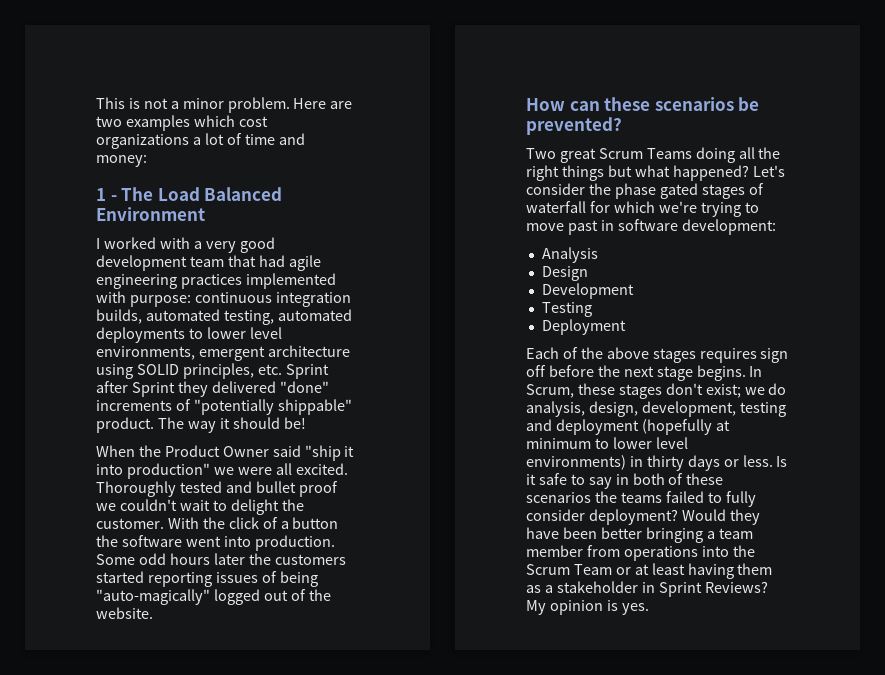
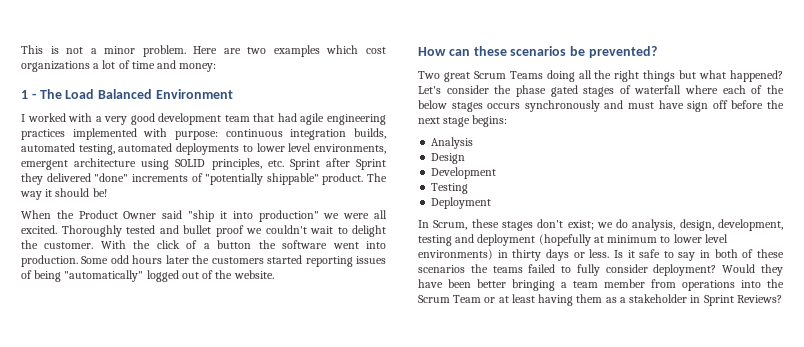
- Some odd hours later the customers started reporting issues of being "auto-magically" logged out of the website.
+ Some odd hours later the customers started reporting issues of being "automatically" logged out of the website.
- Let's consider the phase gated stages of waterfall for which we're trying to move past in software development:
+ Let's consider the phase gated stages of waterfall where each of the below stages occurs synchronously and must have sign off before the next stage begins:
- Each of the above stages requires sign off before the next stage begins.
- My opinion is yes.

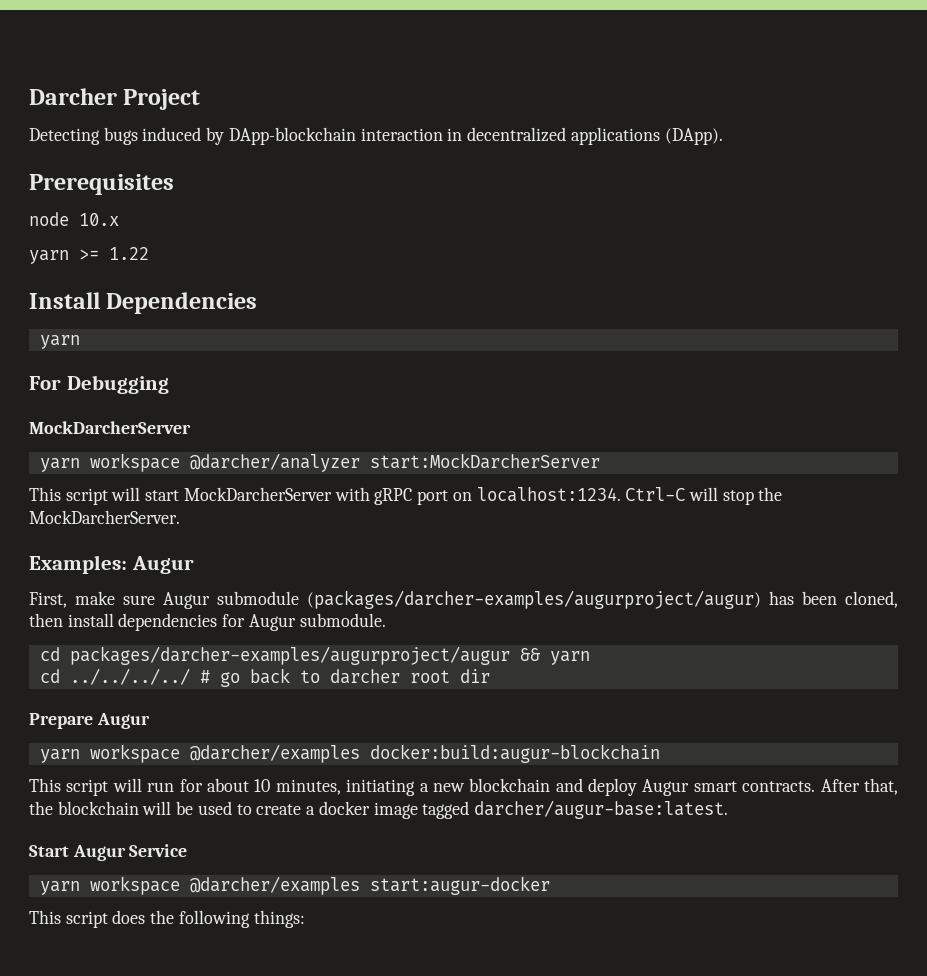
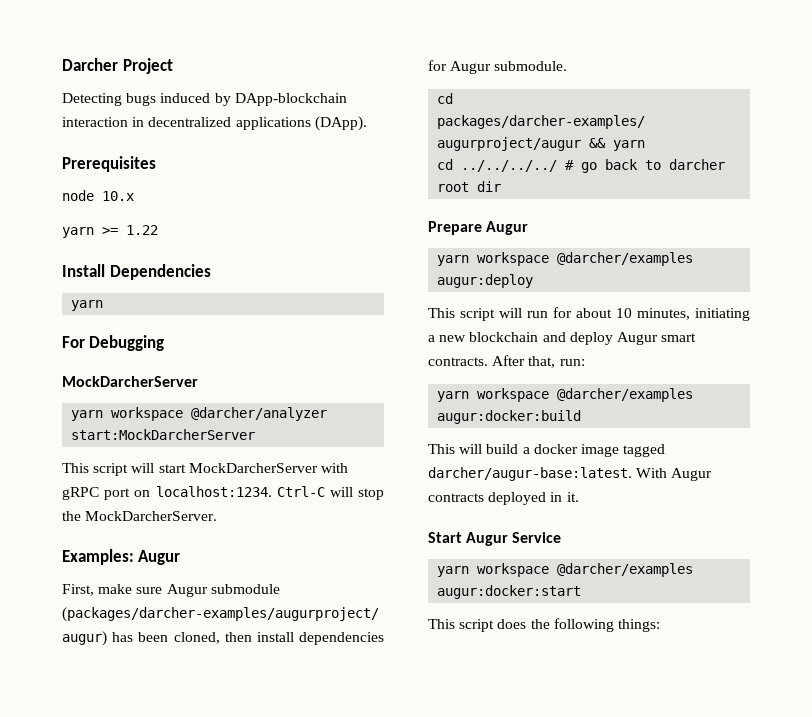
- yarn workspace @darcher/examples docker:build:augur-blockchain
+ yarn workspace @darcher/examples augur:deploy
- After that, the blockchain will be used to create a docker image tagged darcher/augur-base:latest.
+ After that, run:
+ yarn workspace @darcher/examples augur:docker:build
+ This will build a docker image tagged darcher/augur-base:latest. With Augur contracts deployed in it.
- yarn workspace @darcher/examples start:augur-docker
+ yarn workspace @darcher/examples augur:docker:start

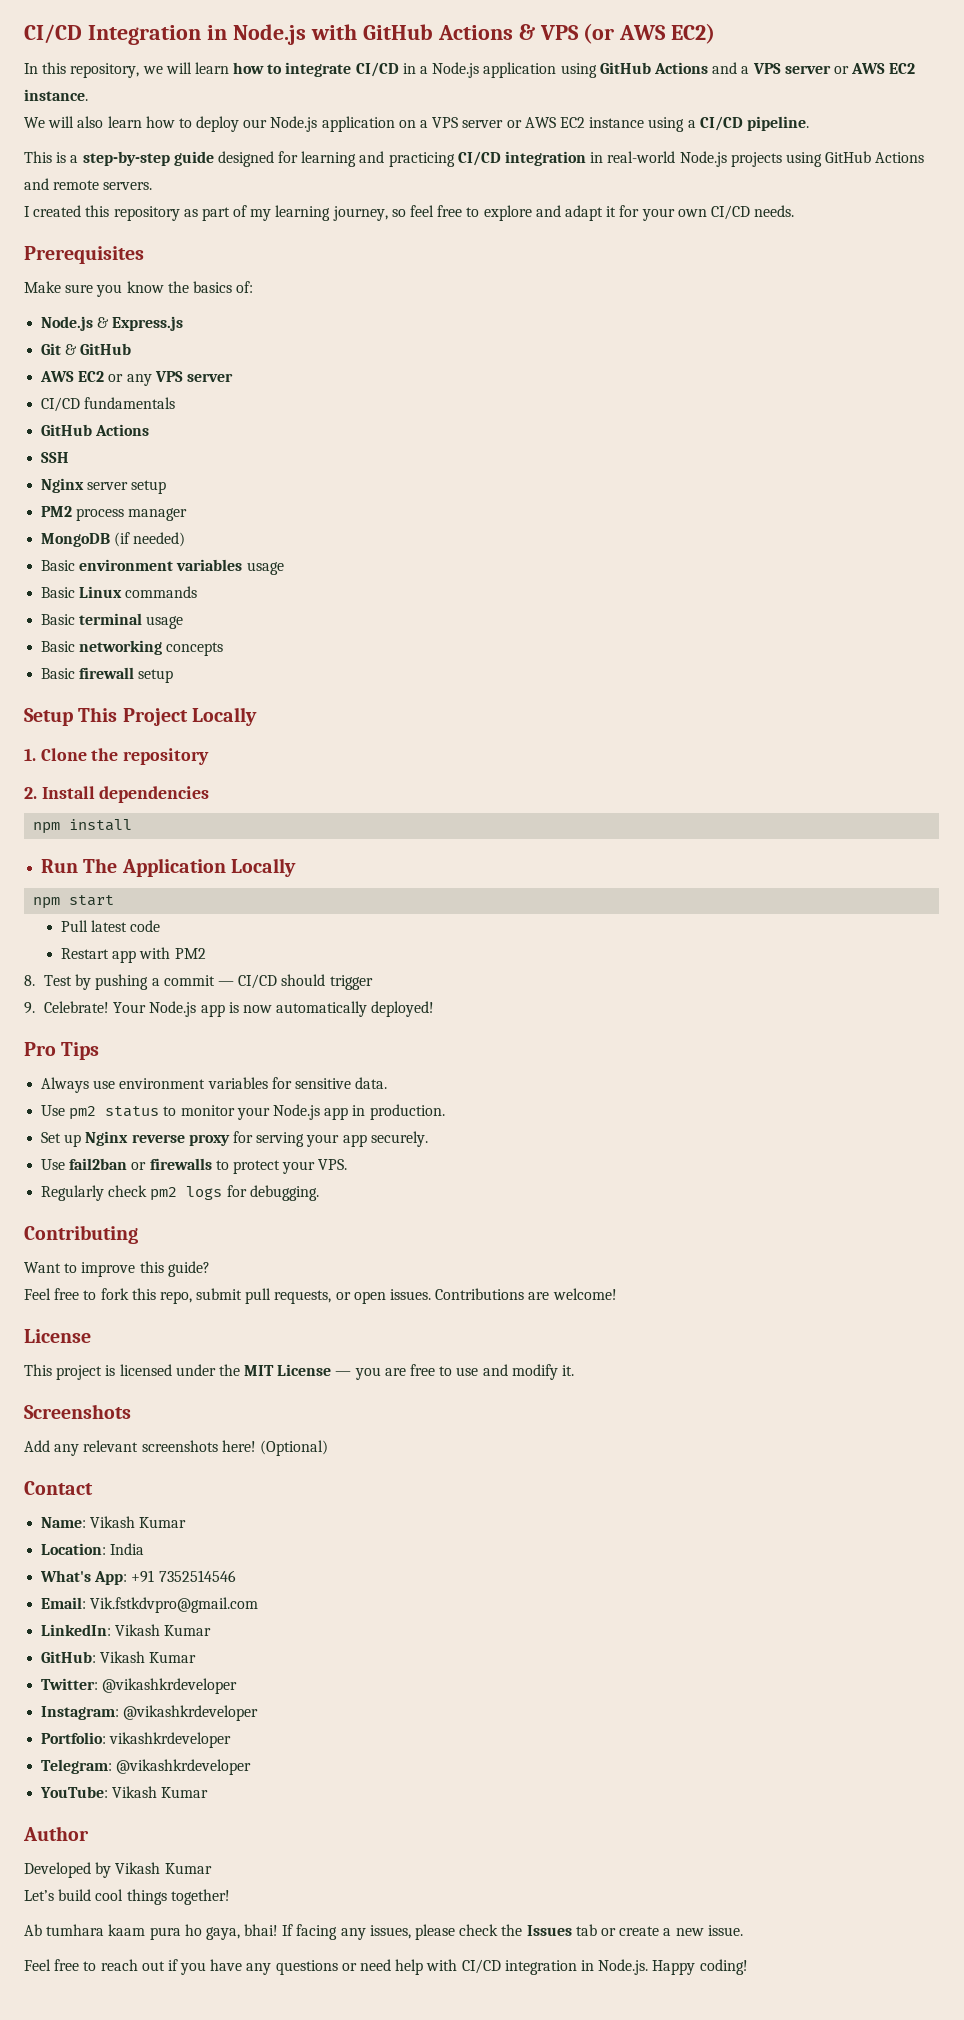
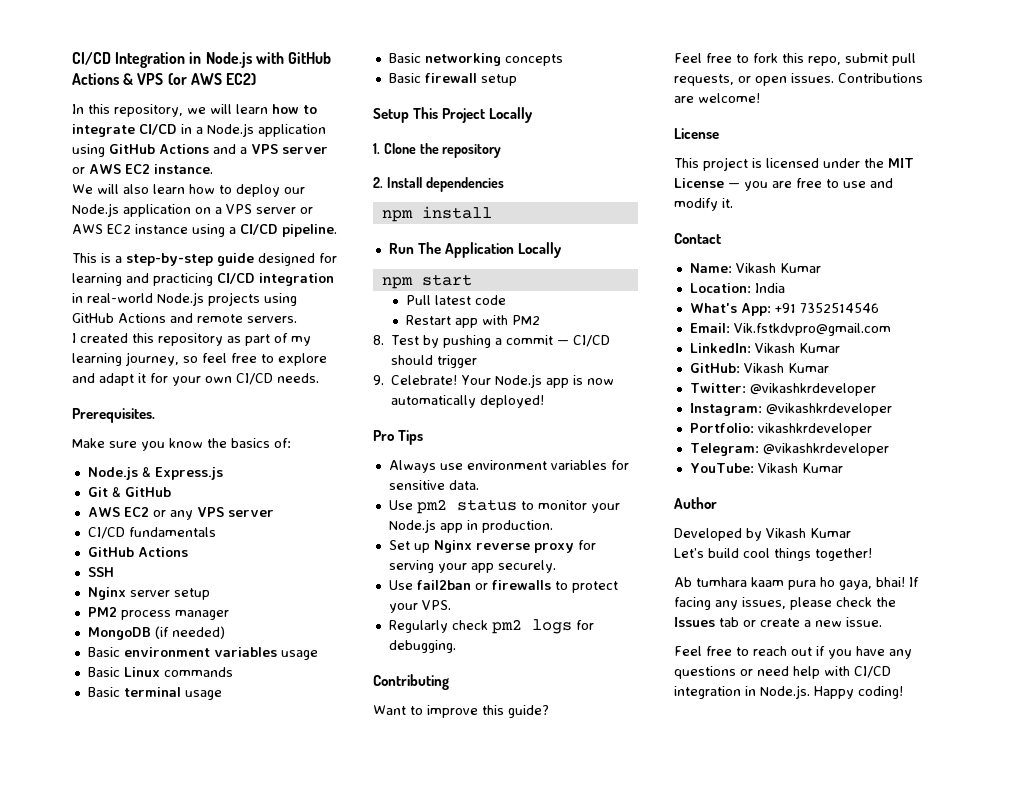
- Prerequisites
+ Prerequisites.
- Screenshots
- Add any relevant screenshots here! (Optional)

::::::::::

Without the pictures, transcribe the listing above exactly.

* **Written solution**
- Some odd hours later the customers started reporting issues of being "auto-magically" logged out of the website.
+ Some odd hours later the customers started reporting issues of being "automatically" logged out of the website.
- Let's consider the phase gated stages of waterfall for which we're trying to move past in software development:
+ Let's consider the phase gated stages of waterfall where each of the below stages occurs synchronously and must have sign off before the next stage begins:
- Each of the above stages requires sign off before the next stage begins.
- My opinion is yes.

- yarn workspace @darcher/examples docker:build:augur-blockchain
+ yarn workspace @darcher/examples augur:deploy
- After that, the blockchain will be used to create a docker image tagged darcher/augur-base:latest.
+ After that, run:
+ yarn workspace @darcher/examples augur:docker:build
+ This will build a docker image tagged darcher/augur-base:latest. With Augur contracts deployed in it.
- yarn workspace @darcher/examples start:augur-docker
+ yarn workspace @darcher/examples augur:docker:start

- Prerequisites
+ Prerequisites.
- Screenshots
- Add any relevant screenshots here! (Optional)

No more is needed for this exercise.